Ja, natürlich verbunden mit der Frage: "Was ist das für so viele", um hier das Evangelium zu zitieren. Aber wenn ich Gott zutraue, dass er etwas bewegen kann – dann bin es ja nicht nur ich und meine Leistung. (Schmunzelt.) Ich traue Gott schon zu, dass er hin und wieder eine etwas eigenartige Pädagogik hat und sich in Erinnerung ruft: Traut ihr mir? Oder traut ihr nur eurem eigenen Vermögen? Das ist sicher eine der großen Zukunftsfragen. Wir sind ganz drauf versessen, zu liefern, Lösungen zu bringen und wenn wir etwas verändern, dann wird's schon wieder so wie früher werden. Das wird es so nicht mehr spielen.

Woran machen Sie das fest?
Es gibt halt Menschen, die mit der Kirche nicht können, es gibt Andersgläubige. Das heißt für mich aber nicht, dass das was ich glaube, schlecht ist. Es heißt vielmehr, dass ich darüber nachdenke, was mich als Christ eigentlich ausmacht, diese Herausforderung will ich annehmen.

Ein missionarischer Zugang?
Ja, im positiven Sinn des Wortes. Durch Überzeugung, durch die Botschaft, nicht durch Druck.

Eine Botschaft auch für die 800-Jahr-Feier am kommenden Wochenende?
Ja, einerseits soll die Feier zeigen, dass Kirche weit vielfältiger ist, als wir uns das manchmal vorstellen. Andererseits geht es darum, dass auch die Fragestellungen der Menschen komplexer und vielfältiger geworden sind als in einer geschlossenen Gesellschaft. Und: Es soll zeigen, dass wir uns nicht zu verstecken brauchen, mit der Art und Weise wie wir versuchen, mit diesen Fragestellungen umzugehen. Da haben wir ja teilweise schon Angst gehabt.
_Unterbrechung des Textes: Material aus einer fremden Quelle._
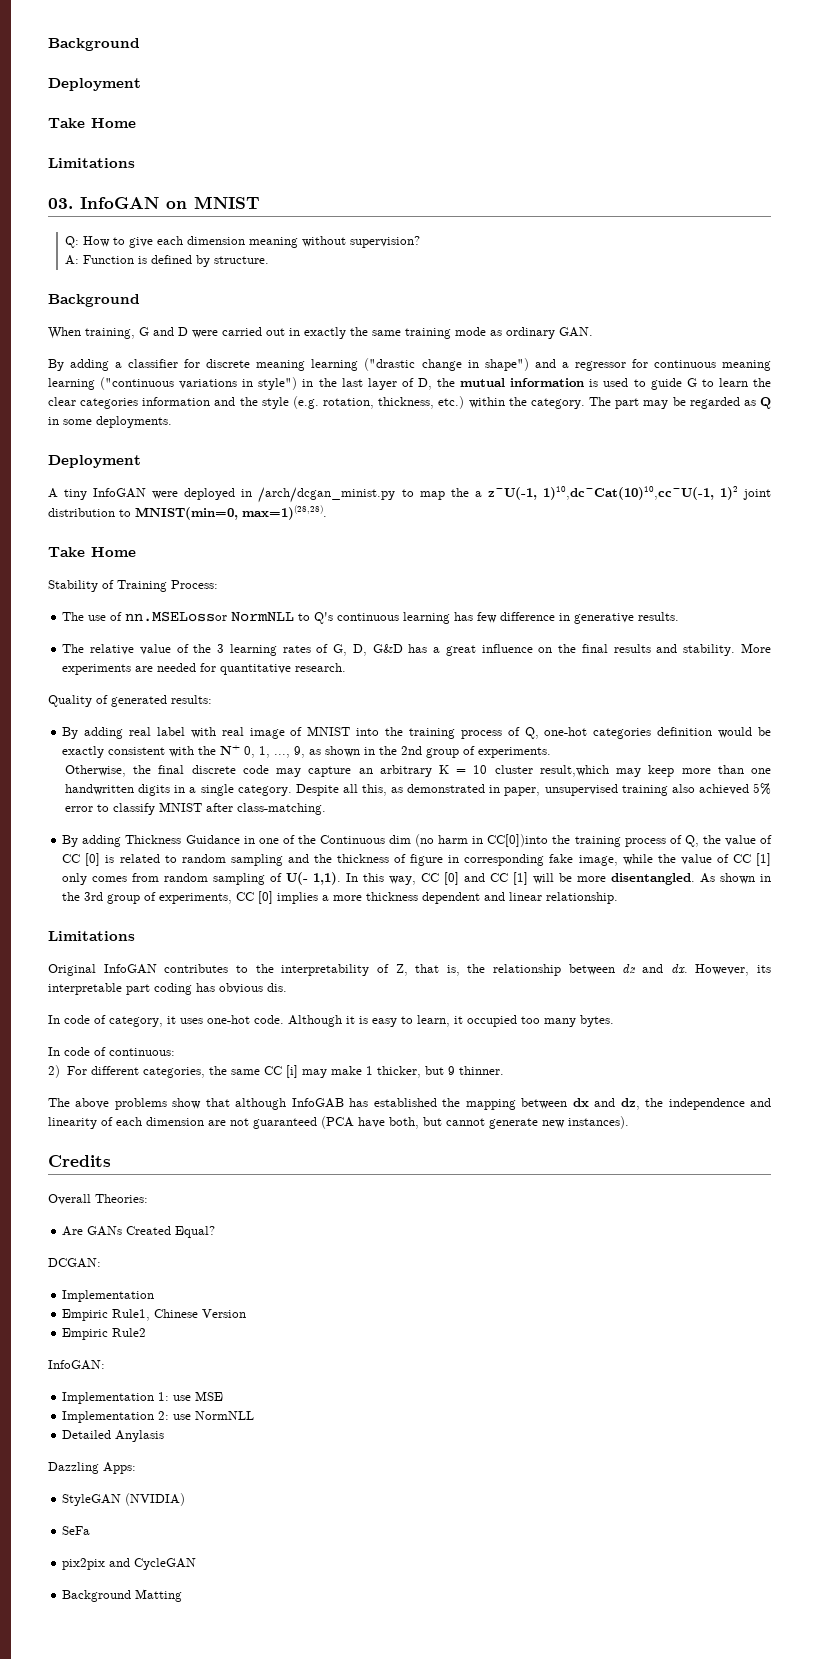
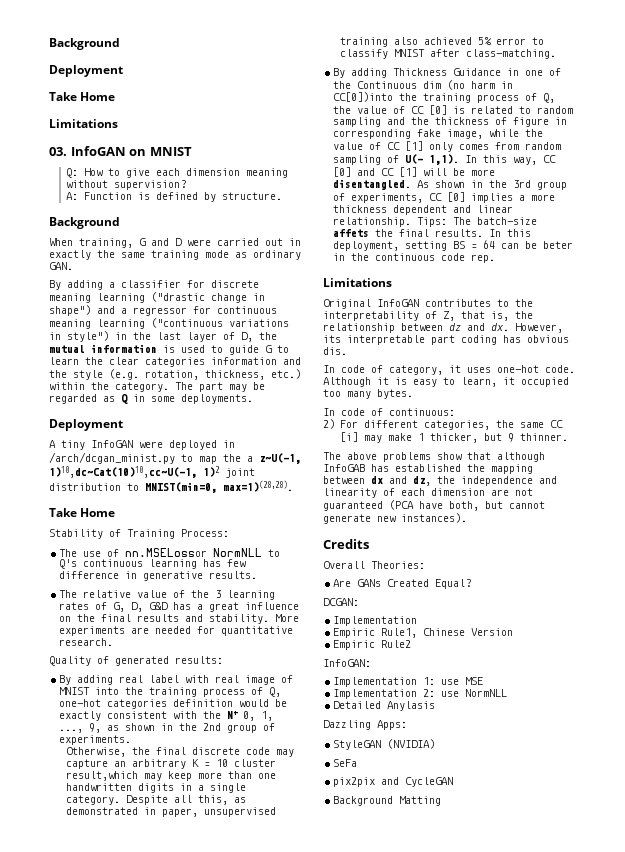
(619, 898) none -> [416,217,537,227] [332,229,531,237] [332,240,573,251] [332,253,495,263] Tips: The batch-size affets the final results. In this deployment, setting BS = 64 can be beter in the continuous code rep.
Hat die Kirche an Selbstbewusstsein verloren?
Gegenfrage: War Selbstbewusstsein überhaupt gefragt? Wenn eh alle katholisch sind, brauche ich auch kein Selbstbewusstsein. Wir müssen jetzt aber lernen, damit umzugehen, mit verschiedenen weltkirchlichen Situationen, wo die Katholiken da und dort nur eine Minderheit sind. Was uns ausmacht, das leben wir, das ist es.

Eine Zeitenwende?
Ja, aber die kann man schon früher festmachen in Österreich, in der Zwischenkriegszeit, als wir erkennen mussten: Wir sind mitten in der Gesellschaft, aber wir sind nicht die Gesellschaft. Das wird langsam ins Bewusstsein gehoben. Wenn wir zu gewissen Themen Stellung beziehen, aus unserem Glaubensschatz heraus, wird uns das nicht immer so abgekauft. Manche schätzen uns anders ein, als wir uns selbst wahrnehmen.

Was erwarten Sie vom Fest am Wochenende?
Ich freu mich, es ist etwas Schönes, Geburtstag zu feiern. Es ist kein Abfeiern der Kirche, sondern wir leisten einen Beitrag. Zum Beispiel, indem wir ein Drittel des Budgets für soziale Zwecke ausgeben, die Kollekte geht zu Gunsten der Unwetteropfer. Es liegt uns wirklich an den Menschen.